©  Renata Mendes

Com esses aplicativos para chamar táxi, já se começa a corrida com uma certa intimidade. Ele me chamando de Dona Renata, e eu o chamando de Antônio.

Brinquei que ele ficaria rico na época da Copa do Mundo por causa desse novo serviço. Depois, já emendamos com outro assunto: ele disse que se um dia fosse presidente do Brasil, só permitiria que as obras de reparos de gás e água fossem feitas de madrugada. Imagina só, Presidente do Brasil! Mas ele jogou a responsabilidade para mim, eu é que iria ser a presidente do Brasil. Neguei, claro, dizendo que não tinha capacidade de segurar esse rojão. Mas achava que precisávamos mudar o Brasil, começando pela transformação da mentalidade dos brasileiros.

O sábio Antônio disse que o problema estava na educação. Que hoje em dia as pessoas até estudam, mas que não são educadas, que não respeitam ninguém. Tudo isso ele percebe no seu escritório, ou seja, no táxi e na rua. Pessoas engravatadas, estudadas e completamente mal educadas. Não dão nem bom dia.
E na rua? Um querendo passar por cima do outro, bater boca, brigar…
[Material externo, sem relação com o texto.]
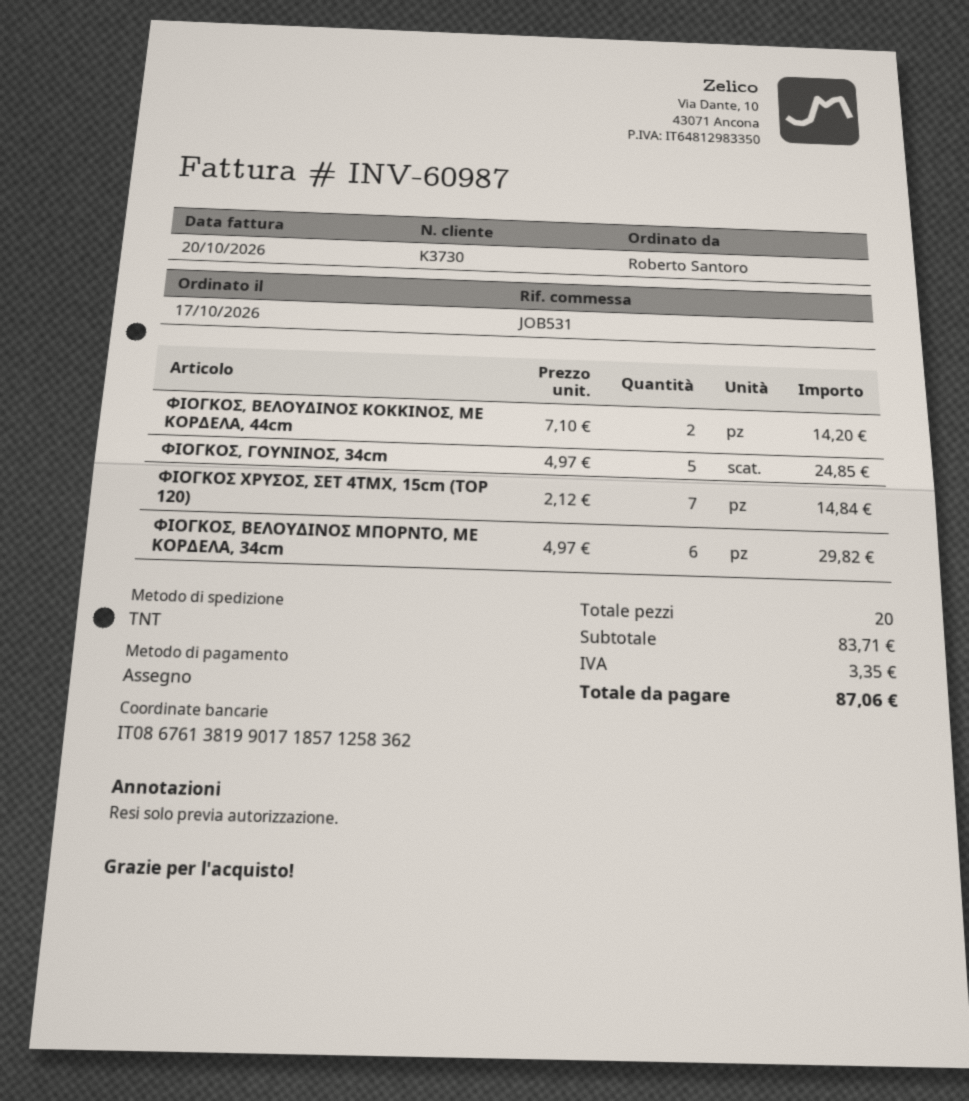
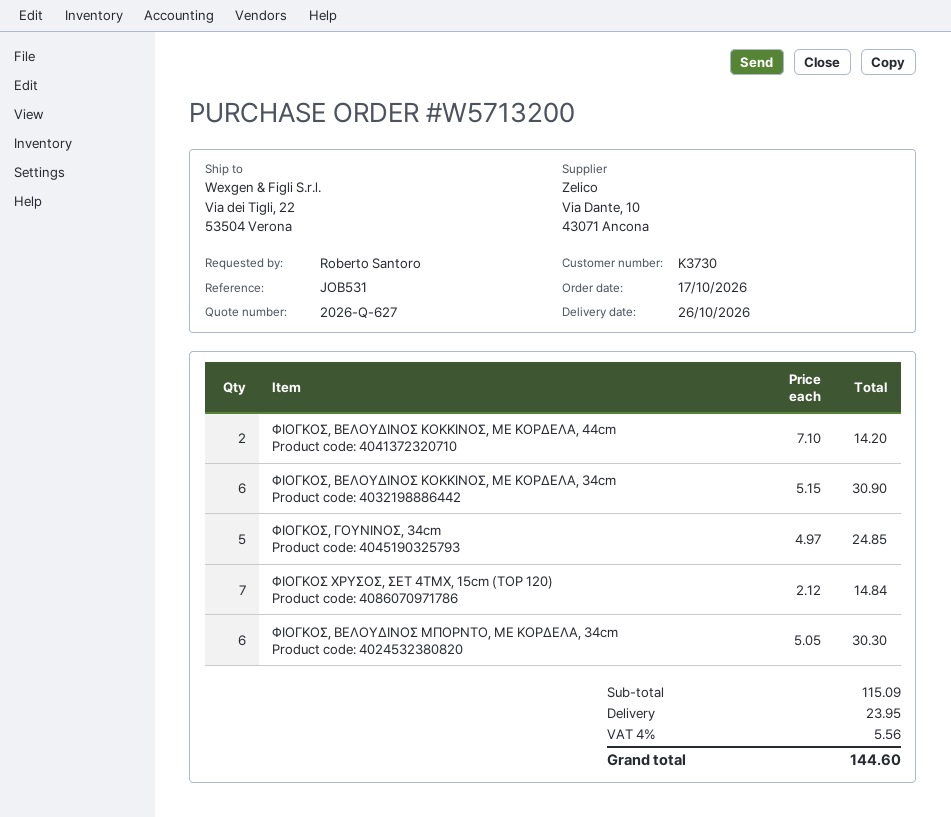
ΦΙΟΓΚΟΣ, ΒΕΛΟΥΔΙΝΟΣ ΜΠΟΡΝΤΟ, ΜΕ ΚΟΡΔΕΛΑ, 34cm: 6 x 4.97 = 29.82 -> 6 x 5.05 = 30.30
ΦΙΟΓΚΟΣ, ΒΕΛΟΥΔΙΝΟΣ ΚΟΚΚΙΝΟΣ, ΜΕ ΚΟΡΔΕΛΑ, 34cm: none -> 6 x 5.15 = 30.90
subtotal: 83.71 -> 115.09
shipping: none -> 23.95
tax: 3.35 -> 5.56
total: 87.06 -> 144.60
Mas ele, não! Prefere ficar tranquilo, fingir que não é com ele, pois sabe que será o único prejudicado. Não quer terminar como alguns de seus colegas, em cadeiras de rodas por estresse. Seu médico lhe disse que o seu coração era de menino, limpo e sem gordura… E ele completou: sem mágoa e sem raiva também.

E para finalizar a sábia corrida, me contou uma história que leu em algum livro:
“Havia uma floresta pegando fogo e a formiga desesperada começou a pegar do rio uma gotinha d’água por vez para tentar apagar o incêndio. O elefante, vendo toda aquele cena, começou a debochar da formiga, dizendo que ela jamais conseguiria apagar o fogo com uma gota de cada vez. A formiga, inconformada, respondeu que pelo menos ela estava fazendo o que podia. E disse ao elefante que ele, com aquela tromba toda, ficava só olhando sem fazer nada. Que se ele ajudasse, os dois iram apagar o fogo muito mais rápido!”. Moral da história, pelas palavras do Antônio: temos que fazer a nossa parte, né, Renata?! Vai que alguém se inspira pelo que fazemos de bom e começa a fazer a mesma coisa…

Quando cheguei em casa, fui dormir com o coração tranquilo e esperançoso. Que este mundo tenha mais Antônios.